ACTIVITY: Go over the listing below line by line, and return each one holding the string "Aceto".

[[ DATA RECORDS open ]]

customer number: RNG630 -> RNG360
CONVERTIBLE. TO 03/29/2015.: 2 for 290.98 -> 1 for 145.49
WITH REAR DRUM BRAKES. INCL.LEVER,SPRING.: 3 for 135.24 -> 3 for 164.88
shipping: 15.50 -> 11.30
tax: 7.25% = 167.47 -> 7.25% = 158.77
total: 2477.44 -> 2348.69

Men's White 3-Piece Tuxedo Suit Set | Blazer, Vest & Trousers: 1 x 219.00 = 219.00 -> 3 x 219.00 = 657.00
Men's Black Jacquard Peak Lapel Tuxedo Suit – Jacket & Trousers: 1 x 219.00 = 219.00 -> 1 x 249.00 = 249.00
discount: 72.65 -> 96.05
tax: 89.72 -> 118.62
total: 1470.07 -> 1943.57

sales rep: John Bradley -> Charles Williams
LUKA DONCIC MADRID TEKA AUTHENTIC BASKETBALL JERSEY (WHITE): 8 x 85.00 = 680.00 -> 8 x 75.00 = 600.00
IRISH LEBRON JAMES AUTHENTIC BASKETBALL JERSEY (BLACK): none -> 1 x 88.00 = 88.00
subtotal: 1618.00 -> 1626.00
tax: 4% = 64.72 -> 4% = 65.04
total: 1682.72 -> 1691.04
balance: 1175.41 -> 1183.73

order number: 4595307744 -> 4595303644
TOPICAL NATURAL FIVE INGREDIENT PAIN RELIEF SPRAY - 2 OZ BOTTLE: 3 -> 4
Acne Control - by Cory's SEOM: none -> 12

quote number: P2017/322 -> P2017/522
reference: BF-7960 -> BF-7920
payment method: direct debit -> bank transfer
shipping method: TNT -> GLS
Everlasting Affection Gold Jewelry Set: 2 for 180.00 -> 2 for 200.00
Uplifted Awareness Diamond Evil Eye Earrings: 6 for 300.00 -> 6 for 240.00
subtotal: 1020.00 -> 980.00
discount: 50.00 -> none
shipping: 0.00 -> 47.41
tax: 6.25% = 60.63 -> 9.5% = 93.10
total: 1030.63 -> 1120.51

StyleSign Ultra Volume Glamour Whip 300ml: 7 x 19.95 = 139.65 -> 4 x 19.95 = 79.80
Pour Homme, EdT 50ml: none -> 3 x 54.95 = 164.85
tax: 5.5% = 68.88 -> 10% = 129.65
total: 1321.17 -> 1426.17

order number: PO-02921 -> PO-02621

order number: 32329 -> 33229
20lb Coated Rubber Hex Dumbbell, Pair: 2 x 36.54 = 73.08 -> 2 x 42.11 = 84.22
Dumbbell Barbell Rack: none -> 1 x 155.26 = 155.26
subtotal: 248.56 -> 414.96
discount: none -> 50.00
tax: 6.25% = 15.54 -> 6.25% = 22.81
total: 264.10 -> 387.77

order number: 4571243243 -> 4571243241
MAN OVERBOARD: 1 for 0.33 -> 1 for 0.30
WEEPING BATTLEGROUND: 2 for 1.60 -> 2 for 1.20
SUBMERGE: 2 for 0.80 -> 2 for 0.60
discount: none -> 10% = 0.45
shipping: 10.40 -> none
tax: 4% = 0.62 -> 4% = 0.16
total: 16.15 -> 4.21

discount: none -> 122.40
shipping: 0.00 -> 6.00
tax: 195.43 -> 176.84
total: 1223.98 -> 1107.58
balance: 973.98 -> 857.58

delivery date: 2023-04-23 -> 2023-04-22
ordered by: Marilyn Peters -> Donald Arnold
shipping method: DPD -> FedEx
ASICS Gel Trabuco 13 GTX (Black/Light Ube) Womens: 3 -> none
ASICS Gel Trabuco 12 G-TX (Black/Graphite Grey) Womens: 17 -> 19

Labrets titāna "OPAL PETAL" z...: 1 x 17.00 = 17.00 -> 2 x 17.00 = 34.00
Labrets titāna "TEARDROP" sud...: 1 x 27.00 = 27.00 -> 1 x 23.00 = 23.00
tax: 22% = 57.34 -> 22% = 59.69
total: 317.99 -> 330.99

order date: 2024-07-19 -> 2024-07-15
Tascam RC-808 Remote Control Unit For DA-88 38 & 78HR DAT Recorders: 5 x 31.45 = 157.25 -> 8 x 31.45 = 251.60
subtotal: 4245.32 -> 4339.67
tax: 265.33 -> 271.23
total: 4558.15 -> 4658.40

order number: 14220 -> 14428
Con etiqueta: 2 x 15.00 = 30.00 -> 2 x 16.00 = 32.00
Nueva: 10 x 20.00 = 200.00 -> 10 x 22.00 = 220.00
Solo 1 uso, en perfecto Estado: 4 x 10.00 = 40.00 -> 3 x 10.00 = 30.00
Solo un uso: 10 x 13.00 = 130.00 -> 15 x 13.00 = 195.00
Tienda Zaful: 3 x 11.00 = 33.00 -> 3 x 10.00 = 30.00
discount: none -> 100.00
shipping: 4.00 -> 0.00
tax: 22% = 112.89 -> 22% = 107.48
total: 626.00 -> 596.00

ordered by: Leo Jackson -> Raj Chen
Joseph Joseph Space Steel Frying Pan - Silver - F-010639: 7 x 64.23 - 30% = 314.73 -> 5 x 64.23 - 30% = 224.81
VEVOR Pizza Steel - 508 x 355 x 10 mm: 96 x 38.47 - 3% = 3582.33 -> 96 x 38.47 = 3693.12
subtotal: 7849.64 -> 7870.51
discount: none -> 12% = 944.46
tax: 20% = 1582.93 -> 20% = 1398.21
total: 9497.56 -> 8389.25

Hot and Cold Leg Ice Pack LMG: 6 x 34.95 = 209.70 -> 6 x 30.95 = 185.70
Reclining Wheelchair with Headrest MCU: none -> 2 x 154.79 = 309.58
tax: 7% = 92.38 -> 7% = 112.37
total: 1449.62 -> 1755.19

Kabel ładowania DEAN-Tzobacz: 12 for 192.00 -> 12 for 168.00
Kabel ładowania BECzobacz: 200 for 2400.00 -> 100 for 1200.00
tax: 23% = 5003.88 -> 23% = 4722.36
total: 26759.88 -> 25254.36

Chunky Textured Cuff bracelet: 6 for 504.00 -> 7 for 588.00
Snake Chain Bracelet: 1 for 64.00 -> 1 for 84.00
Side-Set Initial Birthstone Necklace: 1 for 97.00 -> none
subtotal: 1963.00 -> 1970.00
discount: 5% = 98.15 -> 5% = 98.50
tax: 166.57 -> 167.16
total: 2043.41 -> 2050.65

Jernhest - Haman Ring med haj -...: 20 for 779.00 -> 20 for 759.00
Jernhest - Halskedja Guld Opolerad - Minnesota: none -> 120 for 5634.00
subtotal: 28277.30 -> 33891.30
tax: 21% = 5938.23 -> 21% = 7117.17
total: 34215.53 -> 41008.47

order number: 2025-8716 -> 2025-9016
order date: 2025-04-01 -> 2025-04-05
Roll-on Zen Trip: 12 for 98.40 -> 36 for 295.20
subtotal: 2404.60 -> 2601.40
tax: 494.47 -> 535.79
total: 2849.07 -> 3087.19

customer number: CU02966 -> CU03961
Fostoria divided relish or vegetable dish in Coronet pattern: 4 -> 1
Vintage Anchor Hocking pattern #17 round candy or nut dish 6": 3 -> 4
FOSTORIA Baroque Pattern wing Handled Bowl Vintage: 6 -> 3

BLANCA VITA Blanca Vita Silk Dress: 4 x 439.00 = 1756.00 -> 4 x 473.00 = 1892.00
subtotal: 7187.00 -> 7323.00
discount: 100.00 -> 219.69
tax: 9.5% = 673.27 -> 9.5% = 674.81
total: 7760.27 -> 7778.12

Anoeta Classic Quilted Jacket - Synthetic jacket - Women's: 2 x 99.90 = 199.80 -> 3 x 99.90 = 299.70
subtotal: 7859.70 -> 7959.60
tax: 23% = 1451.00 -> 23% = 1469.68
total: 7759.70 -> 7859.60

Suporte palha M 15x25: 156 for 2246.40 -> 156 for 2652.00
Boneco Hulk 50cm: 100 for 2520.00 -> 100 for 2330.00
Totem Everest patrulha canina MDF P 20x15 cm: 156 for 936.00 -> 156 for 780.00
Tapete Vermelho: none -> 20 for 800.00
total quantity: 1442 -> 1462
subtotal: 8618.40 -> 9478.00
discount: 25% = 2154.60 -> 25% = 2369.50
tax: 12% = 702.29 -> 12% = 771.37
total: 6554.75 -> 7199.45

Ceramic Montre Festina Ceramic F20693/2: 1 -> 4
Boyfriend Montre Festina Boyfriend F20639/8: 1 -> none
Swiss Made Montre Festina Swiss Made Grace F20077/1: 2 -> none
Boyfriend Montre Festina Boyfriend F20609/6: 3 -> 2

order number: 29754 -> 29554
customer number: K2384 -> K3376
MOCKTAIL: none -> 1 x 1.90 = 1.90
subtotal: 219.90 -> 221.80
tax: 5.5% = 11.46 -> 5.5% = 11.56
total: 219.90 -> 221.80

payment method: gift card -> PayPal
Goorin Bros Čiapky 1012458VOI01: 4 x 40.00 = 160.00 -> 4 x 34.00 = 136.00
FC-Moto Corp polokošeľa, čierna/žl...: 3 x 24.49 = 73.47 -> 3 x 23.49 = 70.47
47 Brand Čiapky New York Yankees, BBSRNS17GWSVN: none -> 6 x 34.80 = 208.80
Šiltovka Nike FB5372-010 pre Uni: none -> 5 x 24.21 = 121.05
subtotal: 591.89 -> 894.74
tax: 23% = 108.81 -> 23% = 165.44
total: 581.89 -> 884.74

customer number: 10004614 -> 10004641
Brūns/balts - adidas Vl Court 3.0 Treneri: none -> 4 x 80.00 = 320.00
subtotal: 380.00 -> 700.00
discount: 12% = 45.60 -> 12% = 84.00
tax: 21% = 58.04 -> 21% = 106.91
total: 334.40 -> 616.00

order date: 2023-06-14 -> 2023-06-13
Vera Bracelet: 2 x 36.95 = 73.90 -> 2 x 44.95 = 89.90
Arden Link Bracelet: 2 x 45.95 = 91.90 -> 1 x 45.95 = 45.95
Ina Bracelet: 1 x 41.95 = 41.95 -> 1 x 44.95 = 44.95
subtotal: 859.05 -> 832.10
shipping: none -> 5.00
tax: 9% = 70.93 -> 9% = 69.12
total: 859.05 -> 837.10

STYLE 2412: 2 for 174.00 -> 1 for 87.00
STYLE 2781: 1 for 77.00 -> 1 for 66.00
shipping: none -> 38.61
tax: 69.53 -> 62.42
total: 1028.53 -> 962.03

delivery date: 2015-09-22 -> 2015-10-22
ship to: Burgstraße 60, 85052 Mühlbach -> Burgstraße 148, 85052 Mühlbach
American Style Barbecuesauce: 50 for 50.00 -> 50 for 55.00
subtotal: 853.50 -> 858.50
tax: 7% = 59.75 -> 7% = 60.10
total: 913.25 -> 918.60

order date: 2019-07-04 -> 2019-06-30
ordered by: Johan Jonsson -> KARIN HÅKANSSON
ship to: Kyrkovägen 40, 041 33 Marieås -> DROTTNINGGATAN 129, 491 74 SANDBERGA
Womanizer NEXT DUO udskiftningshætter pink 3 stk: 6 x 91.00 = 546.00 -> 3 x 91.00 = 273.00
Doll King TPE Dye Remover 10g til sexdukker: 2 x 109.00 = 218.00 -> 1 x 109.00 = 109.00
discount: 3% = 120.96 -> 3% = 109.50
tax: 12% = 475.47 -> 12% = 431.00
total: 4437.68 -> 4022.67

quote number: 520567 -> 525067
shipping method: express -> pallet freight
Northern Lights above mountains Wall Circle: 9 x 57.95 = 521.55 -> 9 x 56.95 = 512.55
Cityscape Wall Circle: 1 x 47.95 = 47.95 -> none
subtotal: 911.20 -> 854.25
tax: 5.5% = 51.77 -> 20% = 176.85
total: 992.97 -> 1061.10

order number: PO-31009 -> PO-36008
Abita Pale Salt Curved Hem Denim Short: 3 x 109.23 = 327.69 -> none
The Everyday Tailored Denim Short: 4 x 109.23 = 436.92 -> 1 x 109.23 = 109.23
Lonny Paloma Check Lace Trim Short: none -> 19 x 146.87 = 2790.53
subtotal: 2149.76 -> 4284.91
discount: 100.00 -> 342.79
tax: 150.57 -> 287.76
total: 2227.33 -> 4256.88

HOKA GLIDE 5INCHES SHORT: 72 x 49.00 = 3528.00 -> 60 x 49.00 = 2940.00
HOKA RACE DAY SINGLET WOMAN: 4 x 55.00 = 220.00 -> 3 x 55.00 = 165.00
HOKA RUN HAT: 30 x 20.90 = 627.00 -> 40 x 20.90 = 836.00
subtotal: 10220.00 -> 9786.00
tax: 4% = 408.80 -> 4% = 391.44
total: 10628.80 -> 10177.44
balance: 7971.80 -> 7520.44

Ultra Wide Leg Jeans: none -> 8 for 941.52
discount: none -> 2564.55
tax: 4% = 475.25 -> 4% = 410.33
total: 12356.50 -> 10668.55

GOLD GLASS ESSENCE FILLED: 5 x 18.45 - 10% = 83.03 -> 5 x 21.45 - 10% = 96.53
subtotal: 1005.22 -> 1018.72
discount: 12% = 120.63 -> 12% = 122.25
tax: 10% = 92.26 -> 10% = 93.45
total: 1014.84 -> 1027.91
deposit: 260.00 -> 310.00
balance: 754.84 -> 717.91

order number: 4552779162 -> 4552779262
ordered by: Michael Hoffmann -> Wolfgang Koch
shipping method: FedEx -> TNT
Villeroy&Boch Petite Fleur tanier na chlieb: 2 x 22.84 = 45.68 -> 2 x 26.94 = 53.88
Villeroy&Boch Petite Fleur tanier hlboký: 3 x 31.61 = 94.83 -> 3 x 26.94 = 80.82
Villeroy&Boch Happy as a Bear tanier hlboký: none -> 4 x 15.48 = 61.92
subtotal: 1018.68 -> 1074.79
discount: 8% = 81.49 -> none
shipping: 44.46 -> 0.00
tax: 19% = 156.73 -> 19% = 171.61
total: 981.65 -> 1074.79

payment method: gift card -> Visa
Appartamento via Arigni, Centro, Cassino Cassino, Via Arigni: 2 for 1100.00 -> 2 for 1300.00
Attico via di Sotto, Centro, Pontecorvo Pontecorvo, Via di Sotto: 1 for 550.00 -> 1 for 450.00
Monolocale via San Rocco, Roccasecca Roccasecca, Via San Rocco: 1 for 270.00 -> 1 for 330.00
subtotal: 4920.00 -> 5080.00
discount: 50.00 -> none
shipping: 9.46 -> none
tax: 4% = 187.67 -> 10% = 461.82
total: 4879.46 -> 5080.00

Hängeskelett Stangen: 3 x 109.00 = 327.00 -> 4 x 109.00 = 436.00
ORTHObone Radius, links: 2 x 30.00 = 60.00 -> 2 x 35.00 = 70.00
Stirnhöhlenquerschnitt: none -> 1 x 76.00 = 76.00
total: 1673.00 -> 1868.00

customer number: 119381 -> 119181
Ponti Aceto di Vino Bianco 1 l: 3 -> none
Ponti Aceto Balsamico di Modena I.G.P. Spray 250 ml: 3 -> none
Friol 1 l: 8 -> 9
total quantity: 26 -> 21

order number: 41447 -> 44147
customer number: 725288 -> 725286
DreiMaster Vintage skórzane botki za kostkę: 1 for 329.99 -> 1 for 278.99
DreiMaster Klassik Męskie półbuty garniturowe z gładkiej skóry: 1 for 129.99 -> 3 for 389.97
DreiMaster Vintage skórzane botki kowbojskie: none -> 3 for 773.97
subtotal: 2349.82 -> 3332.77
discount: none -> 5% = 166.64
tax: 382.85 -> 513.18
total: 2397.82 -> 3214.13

[[ DATA RECORDS closed ]]

OUTPUT:
Ponti Aceto di Vino Bianco 1 l: 3 -> none
Ponti Aceto Balsamico di Modena I.G.P. Spray 250 ml: 3 -> none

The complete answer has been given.